# [WHAT YOU WILL DO]
Find the word "string" in the listing; pull out each line holding it.

+ + +

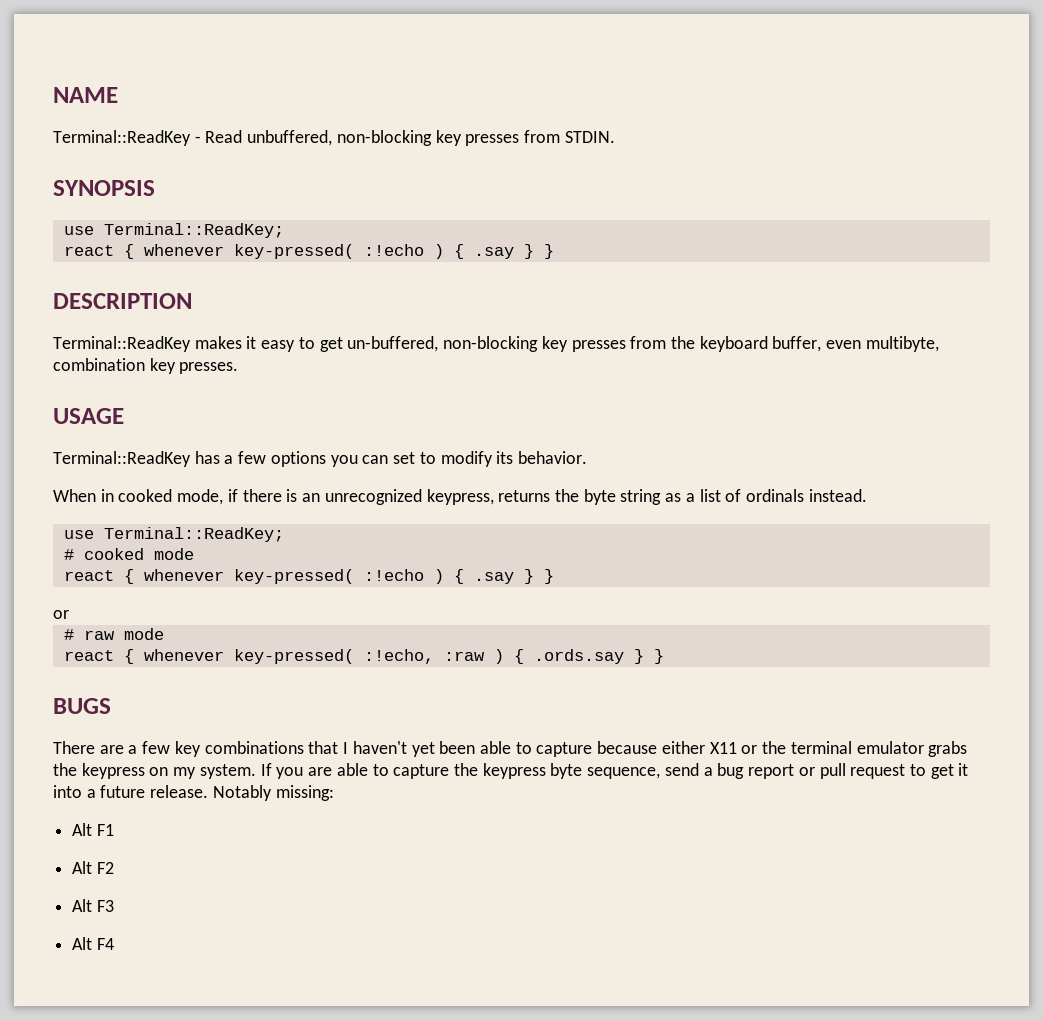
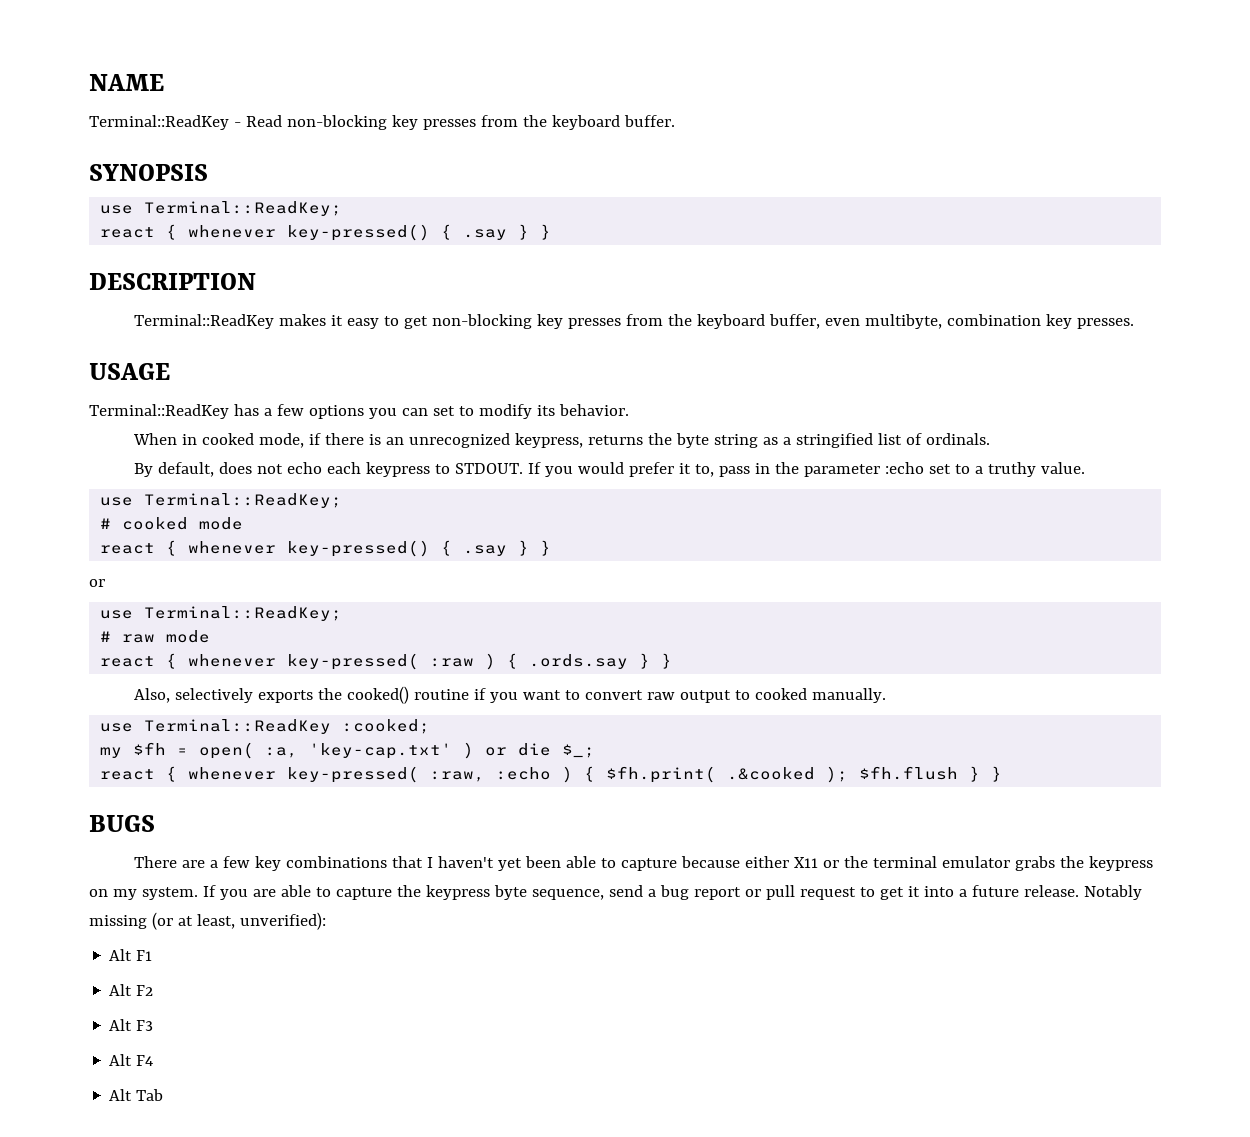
- Terminal::ReadKey - Read unbuffered, non-blocking key presses from STDIN.
+ Terminal::ReadKey - Read non-blocking key presses from the keyboard buffer.
  SYNOPSIS
  use Terminal::ReadKey;
- react { whenever key-pressed( :!echo ) { .say } }
+ react { whenever key-pressed() { .say } }
- Terminal::ReadKey makes it easy to get un-buffered, non-blocking key presses from the keyboard buffer, even multibyte, combination key presses.
+ Terminal::ReadKey makes it easy to get non-blocking key presses from the keyboard buffer, even multibyte, combination key presses.
- When in cooked mode, if there is an unrecognized keypress, returns the byte string as a list of ordinals instead.
+ When in cooked mode, if there is an unrecognized keypress, returns the byte string as a stringified list of ordinals.
+ By default, does not echo each keypress to STDOUT. If you would prefer it to, pass in the parameter :echo set to a truthy value.
  # cooked mode
- react { whenever key-pressed( :!echo ) { .say } }
+ react { whenever key-pressed() { .say } }
  or
+ use Terminal::ReadKey;
- react { whenever key-pressed( :!echo, :raw ) { .ords.say } }
+ react { whenever key-pressed( :raw ) { .ords.say } }
+ Also, selectively exports the cooked() routine if you want to convert raw output to cooked manually.
+ use Terminal::ReadKey :cooked;
+ my $fh = open( :a, 'key-cap.txt' ) or die $_;
+ react { whenever key-pressed( :raw, :echo ) { $fh.print( .&cooked ); $fh.flush } }
- Notably missing:
+ Notably missing (or at least, unverified):
+ Alt Tab

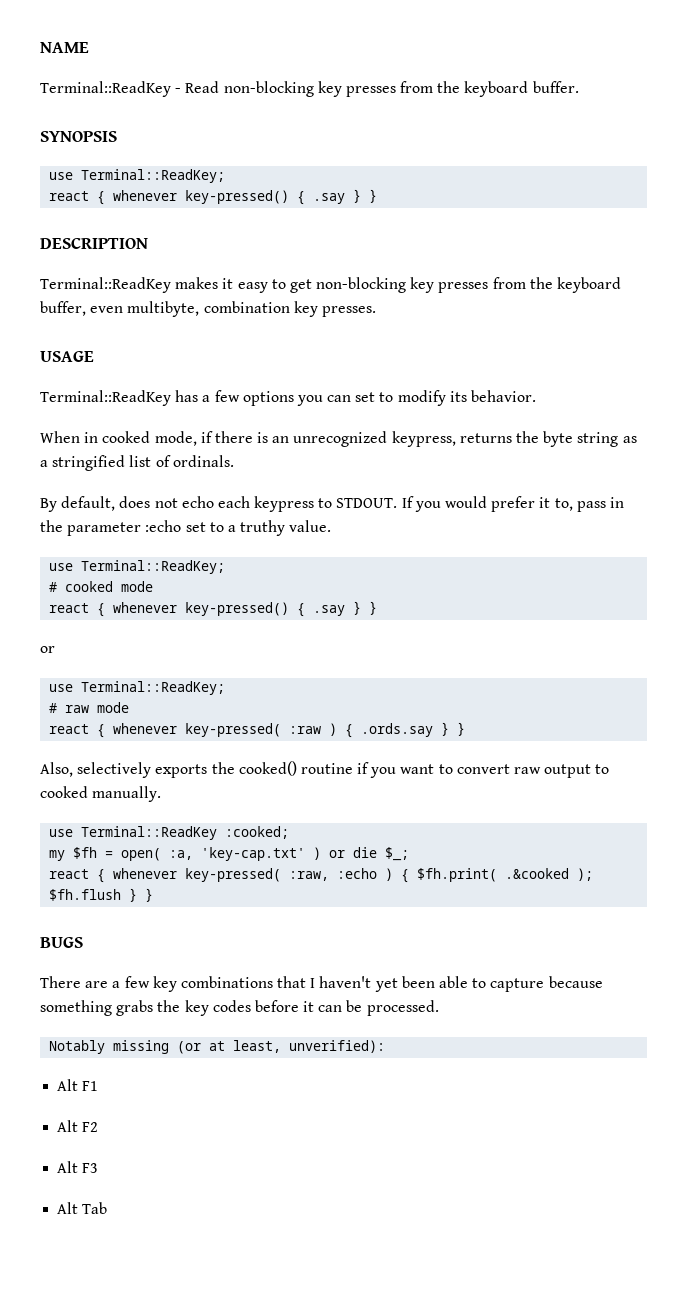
- There are a few key combinations that I haven't yet been able to capture because either X11 or the terminal emulator grabs the keypress on my system. If you are able to capture the keypress byte sequence, send a bug report or pull request to get it into a future release. Notably missing (or at least, unverified):
+ There are a few key combinations that I haven't yet been able to capture because something grabs the key codes before it can be processed.
+ Notably missing (or at least, unverified):
- Alt F4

+ + +

# [FINISHED TASK]
- When in cooked mode, if there is an unrecognized keypress, returns the byte string as a list of ordinals instead.
+ When in cooked mode, if there is an unrecognized keypress, returns the byte string as a stringified list of ordinals.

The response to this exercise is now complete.